Additionally, these are the rsyncs I used as backups for a system migration to new server hardware. I'm planning on modifying this to create a backup of all the config files listed in the "what files are important" KB

rsync -avzi /home/ root@newsatserver:/home/
rsync -avzi --delete /etc/dhcpd.conf root@newsatserver:/etc/dhcpd.conf
rsync -avzi --delete /etc/sysconfig/rhn/ root@newsatserver:/etc/sysconfig/rhn/
rsync -avzi --delete /etc/rhn/ root@newsatserver:/etc/rhn/
rsync -avzi --delete /etc/tnsnames.ora root@newsatserver:/etc/tnsnames.ora
rsync -avzi --delete /etc/cobbler/ root@newsatserver:/etc/cobbler/
rsync -avzi --delete /etc/httpd/ root@newsatserver:/etc/httpd/
rsync -avzi --delete /etc/tomcat5/ root@newsatserver:/etc/tomcat5/
rsync -avzi --delete /etc/jabberd/ root@newsatserver:/etc/jabberd/
rsync -avzi --delete /etc/sudoers root@newsatserver:/etc/sudoers
rsync -avzi --delete /var/www/ root@newsatserver:/var/www/
rsync -avzi --delete /root/ssl-build/ root@newsatserver:/root/ssl-build/
rsync -avzi --delete /root/.gnupg/ root@newsatserver:/root/.gnupg/
rsync -avzi --delete /var/satellite/ root@newsatserver:/var/satellite/
rsync -avzi --delete /opt/apps/oracle/config/10.2.0/ root@newsatserver:/opt/apps/oracle/config/10.2.0/
rsync -avzi --delete /nocpulse/ root@newsatserver:/nocpulse/
rsync -avzi --delete /etc/nocpulse/ root@newsatserver:/etc/nocpulse/
rsync -avzi --delete /tftpboot/ root@newsatserver:/tftpboot/
rsync -avzi --delete /var/lib/cobbler/ root@newsatserver:/var/lib/cobbler/
rsync -avzi --delete /var/lib/rhn/kickstarts/ root@newsatserver:/var/lib/rhn/kickstarts/
rsync -avzi --delete /var/lib/nocpulse/ root@newsatserver:/var/lib/rhn/nocpulse/

Here's our backup script, stops satellite, does the backup, removes old backups, starts satellite.  We run this from cron daily and it works good.

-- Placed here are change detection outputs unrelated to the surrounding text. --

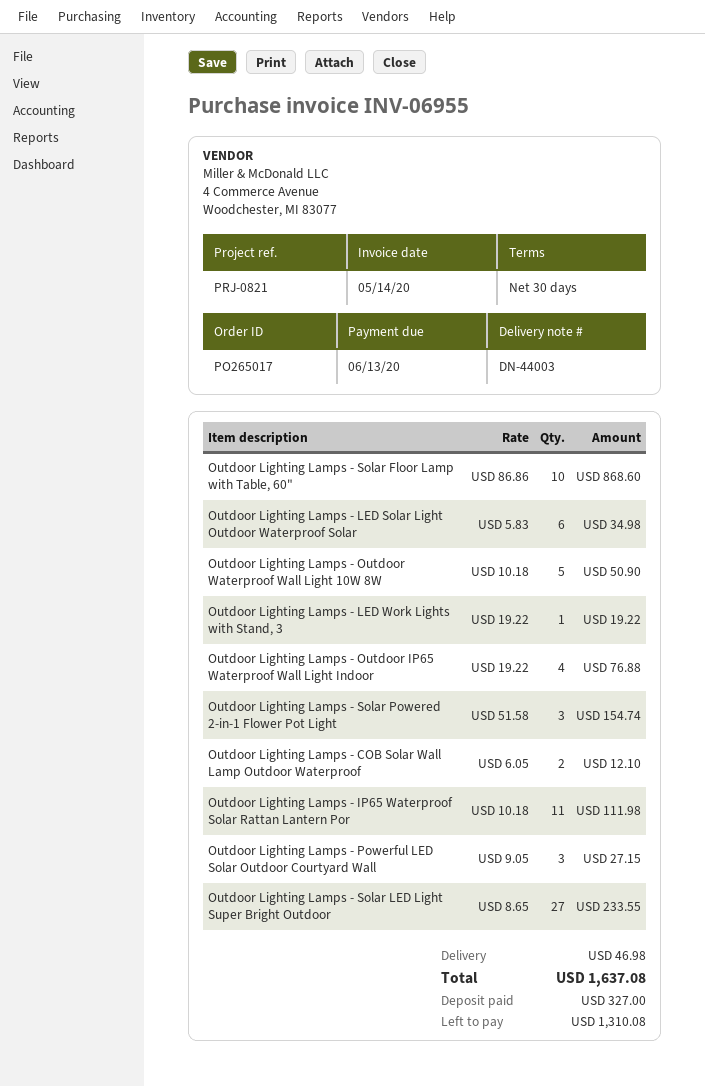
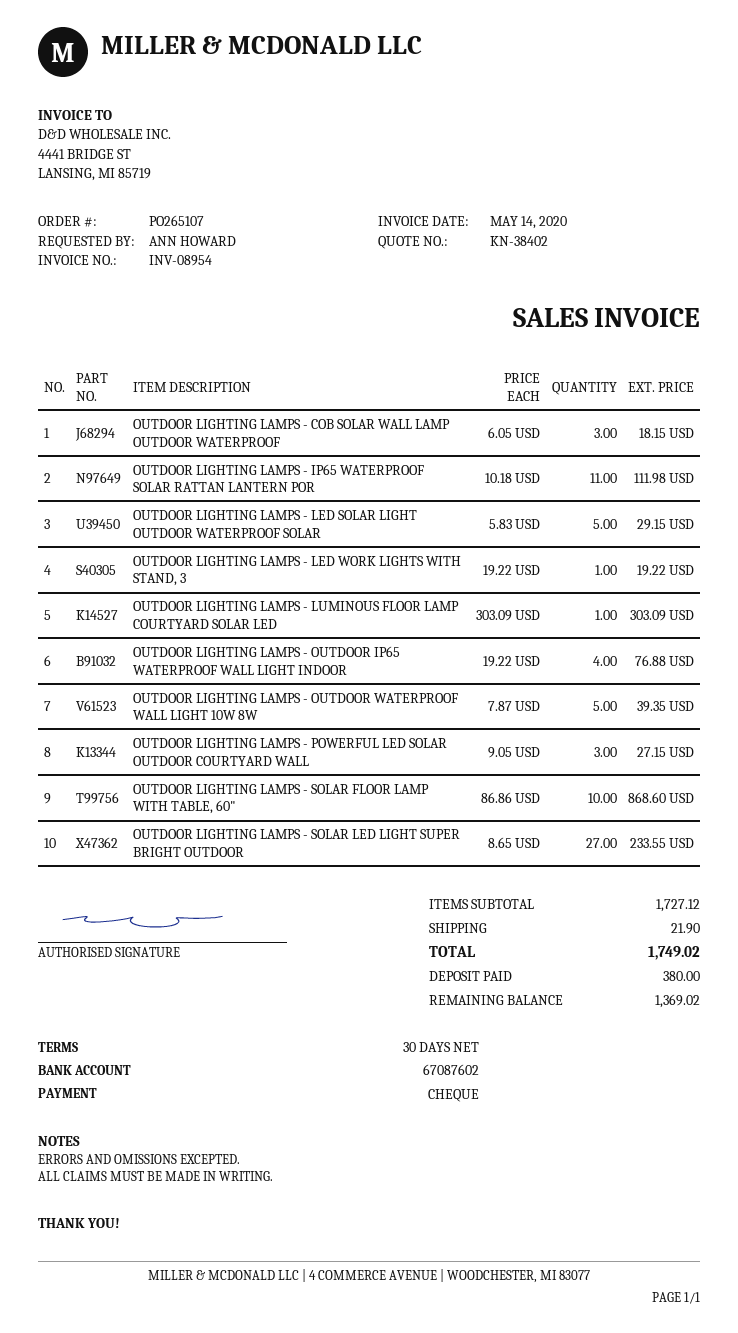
order number: PO265017 -> PO265107
invoice number: INV-06955 -> INV-08954
Outdoor Lighting Lamps - LED Solar Light Outdoor Waterproof Solar: 6 x 5.83 = 34.98 -> 5 x 5.83 = 29.15
Outdoor Lighting Lamps - Outdoor Waterproof Wall Light 10W 8W: 5 x 10.18 = 50.90 -> 5 x 7.87 = 39.35
Outdoor Lighting Lamps - Solar Powered 2-in-1 Flower Pot Light: 3 x 51.58 = 154.74 -> none
Outdoor Lighting Lamps - COB Solar Wall Lamp Outdoor Waterproof: 2 x 6.05 = 12.10 -> 3 x 6.05 = 18.15
OUTDOOR LIGHTING LAMPS - LUMINOUS FLOOR LAMP COURTYARD SOLAR LED: none -> 1 x 303.09 = 303.09
shipping: 46.98 -> 21.90
total: 1637.08 -> 1749.02
deposit: 327.00 -> 380.00
balance: 1310.08 -> 1369.02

Never had a problem and have tested restore.

 

#!/bin/bash
# Author - KWC 9/19/2012
# Purpose
# Stops all Satellite services and performs a cold backup of imbedded Oracle DB                         rhnsat
# Removes old backups
# Starts all Satellite services
# Notifies people in mailto list in the event of failure

hostname=`hostname`
logdir=/logs/techserv
backupdir=/software/backups
d=db-backup-$(date "+%F")
log=$logdir/$d.log
backuplist="/tmp/backup_db_clean.lst.tmp"
backupkeep="2"
mailto="myemail@mycompany.com"

/bin/date > $log

# Stop Satellite server
/usr/sbin/rhn-satellite stop >> $log 2>&1

/bin/ps -ef |grep rhn |grep -v rhnsd  |grep -v grep
if [ $? -eq 1 ];then

# Backup imbedded Oracle DB
su - oracle -c 'logdir=/logs/techserv;
                backupdir=/software/backups;
                d=db-backup-$(date "+%F");
                log=$logdir/$d.log;
                mkdir -p $backupdir/$d;
                db-control backup $backupdir/$d;
                db-control verify $backupdir/$d' >> $log 2>&1

else
   errtxt="RHN Satellite did not shut down completely, backup aborted"
   echo $errtxt >> $log
   echo $errtxt | mailx -s "RHNSAT DB Backup failed on $hostname" $mailto
   exit 1
fi

#check backup
backupfiles=`ls $backupdir/$d/*.gz |wc -l`
verfiles=`grep verified $log |wc -l`

if [ $backupfiles -ne $verfiles ];then
   cat $log | mailx -s "RHNSAT DB Backup failed on $hostname" $mailto
else
   echo "Files backed up = $backupfiles, Files verified = $verfiles, all is well                        " >> $log
fi

#Clean up old backup directories

if [ -d $backupdir ]
   then
      ls -ldt ${backupdir}/db-backup-[0-9][0-9][0-9][0-9]-[0-9][0-9]-[0-9][0-9]                         |awk '{print $9}'>$backuplist
      count=`wc -l $backuplist | awk '{print $1}'`
      if [ $count -gt $backupkeep ]
      then
         let rmcount=${count}-${backupkeep}
         echo "\nRemoving $rmcount old backup directories:" >> $log 2>&1
         for i in `tail -$rmcount $backuplist`
         do
            echo "$i" >>$log 2>&1
            rm -rf $i >>$log 2>&1
         done
      fi
else
   echo "\nCould not find $backupdir\n"  >>$logfile 2>&1
fi

if [ -f $backuplist ]
   then
      rm $backuplist
fi

# Start Satellite server
/usr/sbin/rhn-satellite start >> $log 2>&1
 

Lots of helpful scripts here, keep 'em coming!